Fall 1999

Speaking in Tongues


Linguist helping northwest tribes hold onto their languages, cultural heritage


When Lewis and Clark trudged into what became present-day Oregon, the region was peopled by Native American groups speaking 25 to 30 distinct languages. Today, less than two hundred years later, all but a handful of these languages are extinct.

"We can't go back and recreate the languages that are already lost, but we can work to preserve those that still remain," says Scott DeLancey, a University of Oregon professor of linguistics.

After joining the UO faculty in 1982 as an expert in the languages of Tibet and Burma, DeLancey noticed that the remaining Native languages in Oregon were receiving little attention from scholars. The attention the languages had received previously was "in most cases a long time ago and often not done very well," he says.

About the same time, Native Americans across the country were growing increasingly concerned about language conservation. Members of the Klamath Tribe from southern Oregon, for example, approached DeLancey for help in preserving their rapidly declining language.

"I started meeting with a few of the remaining speakers of Klamath," Delancey recalls. "I felt a sense of urgency because the language was so close to being lost."

DeLancey began studying the work of M. A. R. Barker, a linguist from the University of California at Berkeley who worked with the Klamath language in the 1950s.
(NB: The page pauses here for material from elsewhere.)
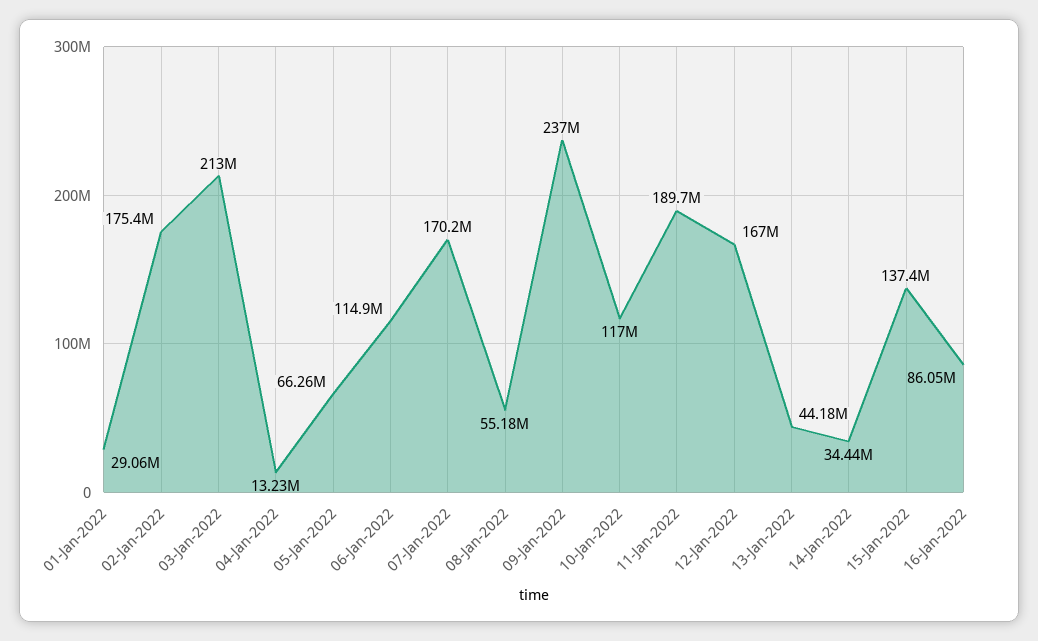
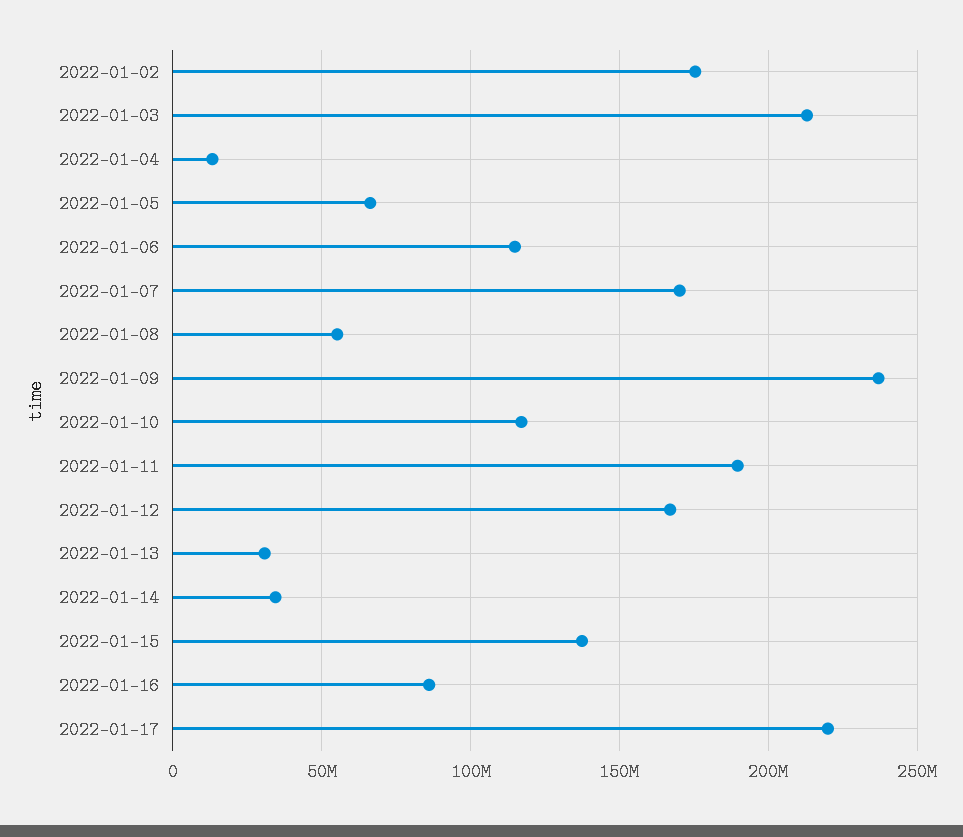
01-Jan-2022: 29060000 -> none
13-Jan-2022: 44180000 -> 30000000
2022-01-17: none -> 220000000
Barker published a dictionary and a grammar for Klamath.

"Unfortunately, he wrote explicitly for linguists in his own idiosyncratic and quite peculiar theoretical framework," DeLancey explains. "So his work is almost incomprehensible even for linguists and completely incomprehensible to anyone else."
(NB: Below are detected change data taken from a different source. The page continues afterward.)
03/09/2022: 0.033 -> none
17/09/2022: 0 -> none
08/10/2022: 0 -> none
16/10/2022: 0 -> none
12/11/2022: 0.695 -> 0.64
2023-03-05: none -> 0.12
A third-generation professor, DeLancey was undaunted by the challenge; he spent two years deciphering Barker's efforts and gaining a working knowledge of Klamath. His translations of Barker's arcane scholarship into a more useful form began to pay off in 1988, when he started teaching a class in Klamath to tribe members in the southeast Oregon town of Chiloquin. With the support of local tribe members, the near-extinct language began to revive.

Recently, one of DeLancey's students, a doctoral candidate named Janne Underriner, helped tribe members write a grant proposal for a Klamath-language revitalization program. The federal Administration for Native Americans approved the grant application, which will pay for two people to spend time with older native speakers of Klamath.
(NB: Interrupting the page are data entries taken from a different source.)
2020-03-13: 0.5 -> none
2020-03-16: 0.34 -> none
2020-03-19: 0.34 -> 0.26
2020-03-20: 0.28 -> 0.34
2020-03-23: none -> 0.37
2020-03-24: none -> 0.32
"The idea is for the younger participants to become fluent speakers, then take that knowledge and teach it to the next generation," DeLancey says.

In support of this work, Underriner has developed a curriculum for teaching Klamath to kindergartners. It was used last year at Chiloquin Elementary School. This year she is developing a curriculum for first graders.

DeLancey's efforts have not been limited to the Klamath. He has directed graduate students who have worked with a number of other tribes, including the Siletz, Burns Paiute, Grand Ronde, and Umatilla. For the past two years, DeLancey and his students have run The Northwest Indian Language Institute, an intensive summer program on the UO campus for tribal members.

"We try to get across a useful version of the basics of linguistics," DeLancey says. "We go into linguistic analysis of their language and linguistic teaching methodology. Passing on a language with so few speakers is much harder than, say, teaching a very common language like Spanish. We try to address those difficulties."

About 25 teachers representing eight Oregon and Washington tribes have passed through the summer institute.

DeLancey says he considers these efforts a form of community service.

"The UO is a state institution, and it is appropriate that people in the state who need scholarship or academic support should be able to look to us for help and advice. The members of the tribes have a heartfelt and admirable desire to preserve their languages. What I have to offer them is my academic skills," DeLancey says. " I was asked to help, so I am helping."